Authentication¶

MDU uses its own JWT-based authentication system with two login methods: Email OTP and Google OAuth.

Overview¶

Access token: Short-lived JWT (HMAC-SHA256)
Refresh token: Long-lived JWT for token renewal
Storage: localStorage keys mdu_access_token, mdu_refresh_token, mdu_user
Header: Authorization: Bearer <access_token>

Endpoints¶

Method	Path	Auth	Description
POST	`/api/auth/send-otp`	-	Send 6-digit OTP to email
POST	`/api/auth/verify-otp`	-	Verify OTP, return JWT
GET	`/api/auth/google`	-	Google OAuth redirect
GET	`/api/auth/google/callback`	-	Google OAuth callback
POST	`/api/auth/refresh`	-	Refresh access token
POST	`/api/auth/logout`	Required	Invalidate refresh token

Email OTP Flow¶

1. Send OTP¶

POST /api/auth/send-otp
Content-Type: application/json

{ "email": "user@example.com" }

Response:

{ "success": true }

Rules:

6-digit numeric code
10-minute expiry
Max 3 sends per 10 minutes per email

2. Verify OTP¶

POST /api/auth/verify-otp
Content-Type: application/json

{ "email": "user@example.com", "code": "123456" }

Response:

{
  "access_token": "eyJhbGci...",
  "refresh_token": "eyJhbGci...",
  "user": { "id": "uuid", "email": "user@example.com", "name": "User" }
}

Google OAuth Flow¶

1. Redirect to Google¶

GET /api/auth/google?redirect=https://app.minidreamuniverse.com/create

Redirects the user to Google's OAuth consent screen.

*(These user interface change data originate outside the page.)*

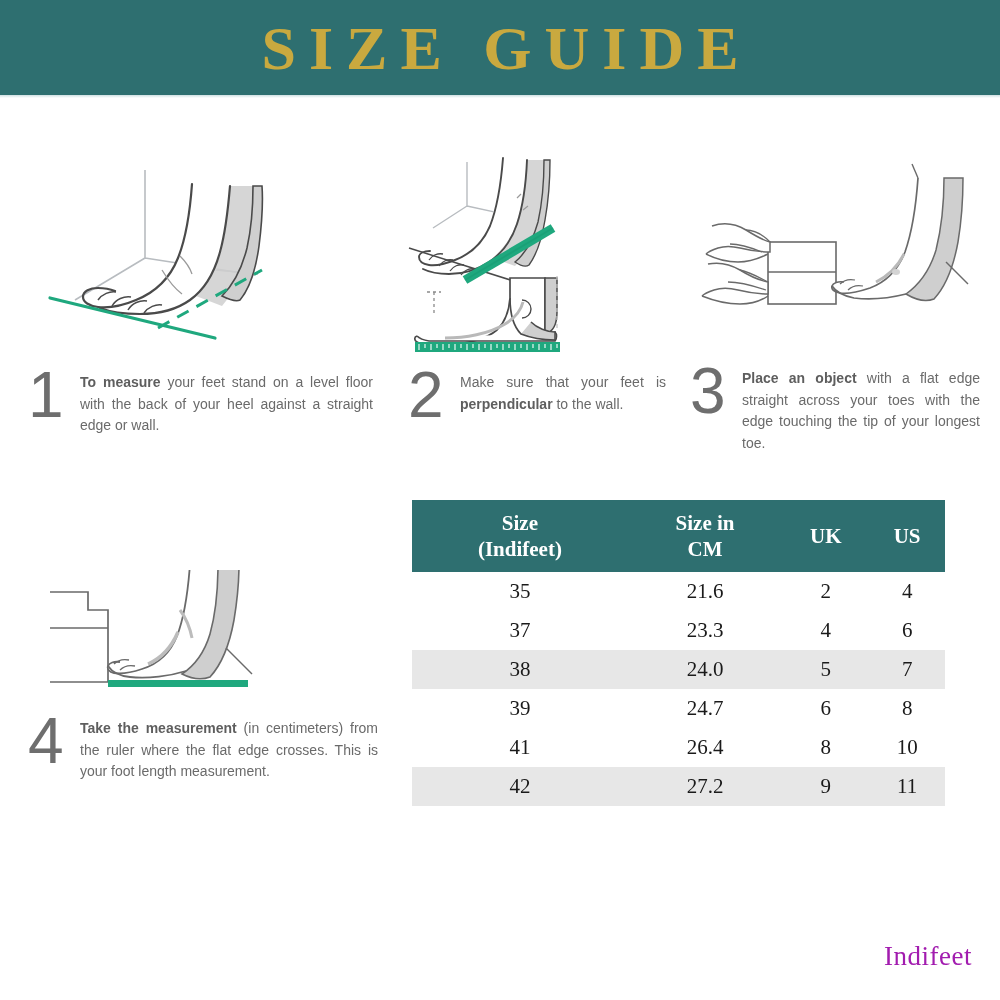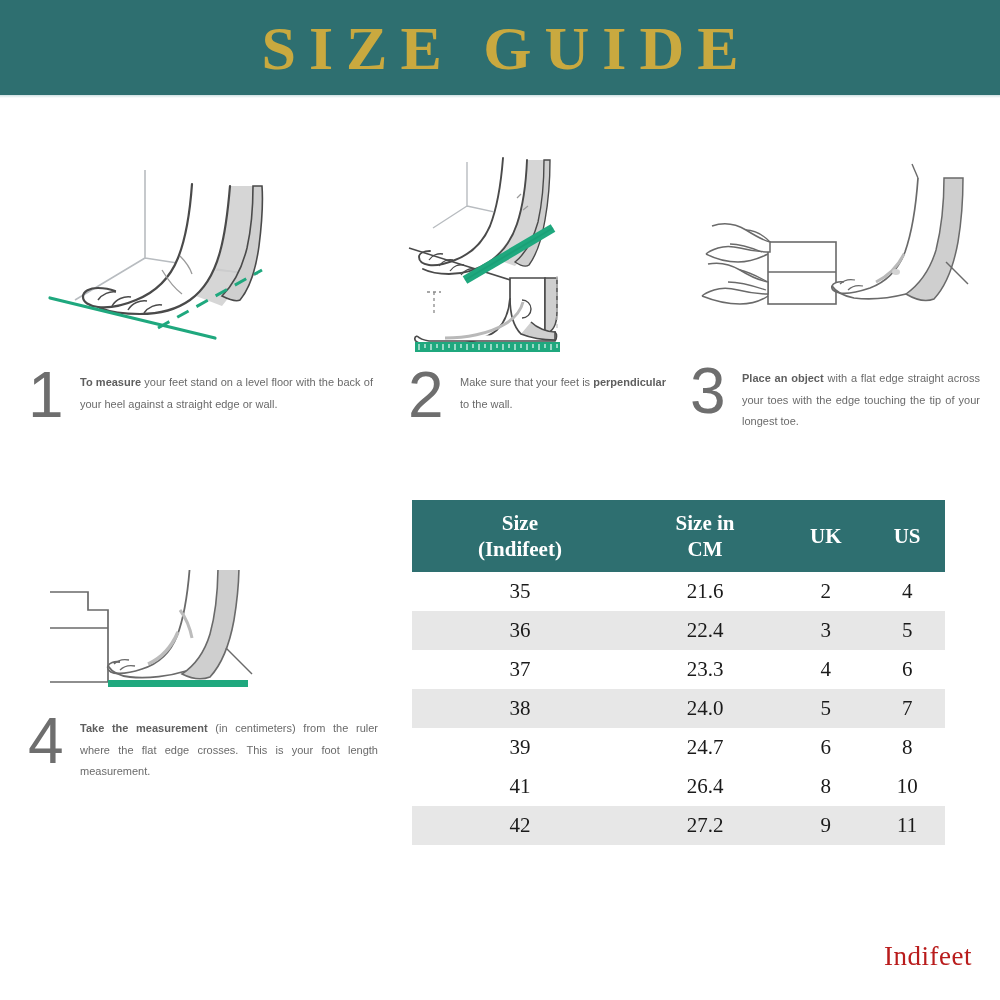"To measure your feet stand" .step-text { font-size: 11px -> 14px }
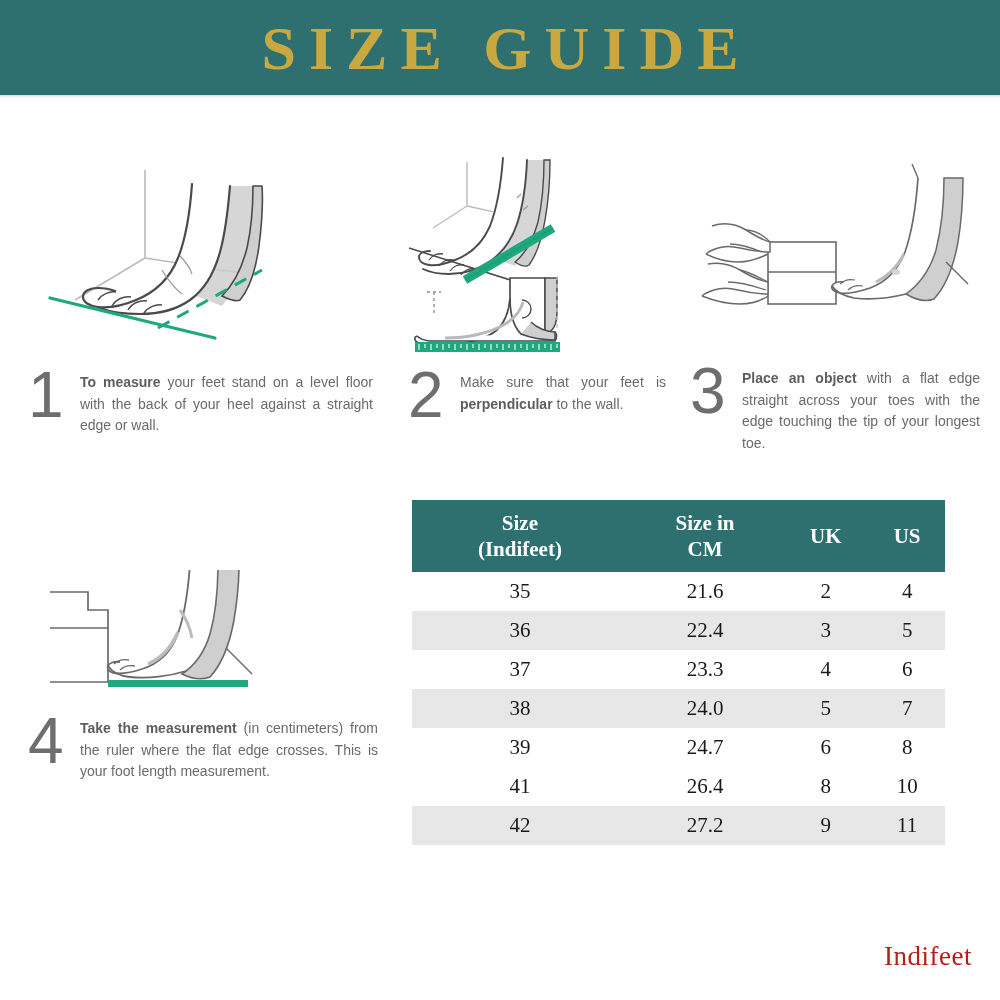"36" tr.even { html: <tr> <td>36</td> <td>22.4</td> <td>3</td> <td>5</td> </tr> -> none }
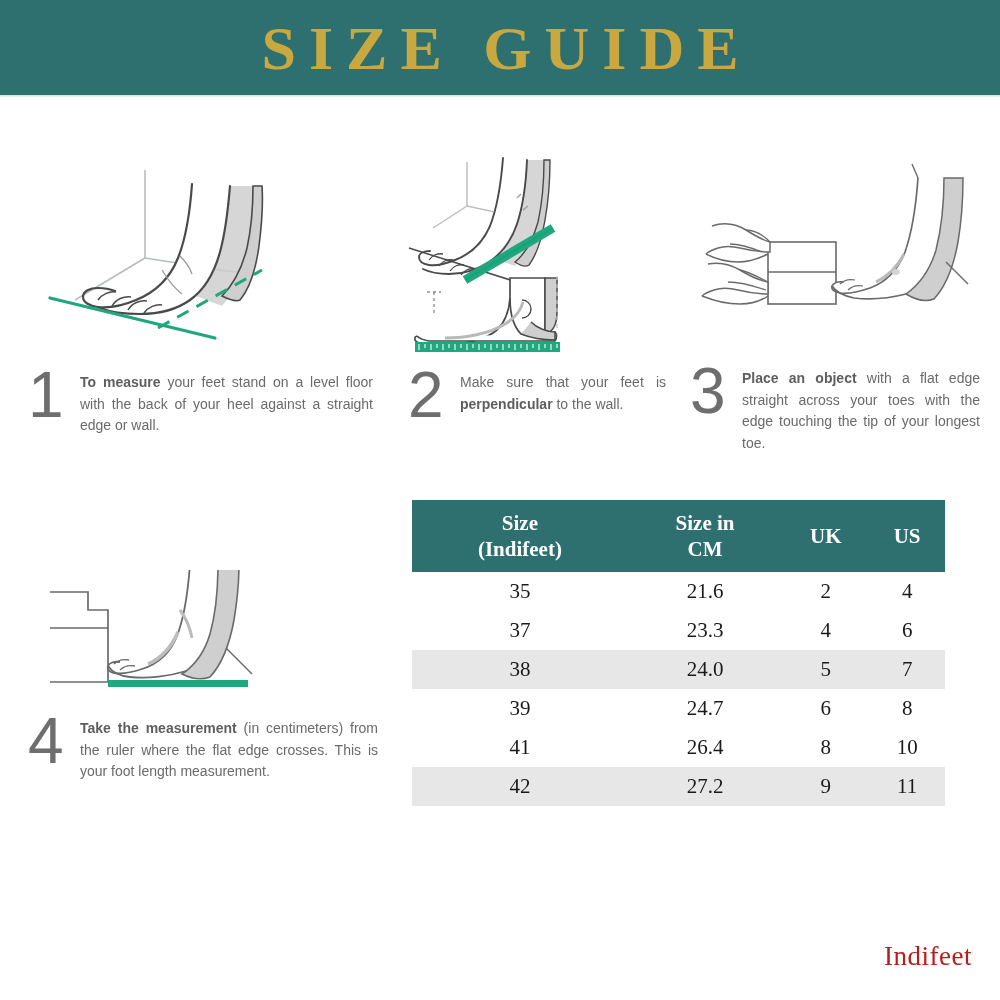"Indifeet" .brand { color: #b91c1c -> #a21caf }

The optional redirect parameter sets where to return after authentication.

2. Callback¶

Google redirects back to /api/auth/google/callback with an authorization code. The server exchanges it for user info, creates/updates the profile, generates JWT tokens, and redirects to the frontend with tokens in the URL hash.

Token Refresh¶

POST /api/auth/refresh
Content-Type: application/json

{ "refresh_token": "eyJhbGci..." }

Response:

{
  "access_token": "eyJhbGci...",
  "refresh_token": "eyJhbGci..."
}

JWT Payload¶

{
  "sub": "user-uuid",
  "email": "user@example.com",
  "iat": 1709800000,
  "exp": 1709803600
}

Warning

The user ID is in payload.sub, NOT payload.userId. All middleware extracts req.userId = payload.sub.

Frontend Integration¶

// authService.ts
const token = localStorage.getItem('mdu_access_token');

// API calls
const response = await fetch('/api/generate-model', {
  headers: { 'Authorization': `Bearer ${token}` }
});

// Token refresh on 401
if (response.status === 401) {
  const newToken = await refreshToken();
  // Retry request with new token
}

The getValidToken() helper in authService.ts handles JWT expiry checking and automatic refresh.

Logout¶

POST /api/auth/logout
Authorization: Bearer <access_token>

Clears the refresh token server-side. Frontend clears localStorage and dispatches mdu:auth:logout CustomEvent.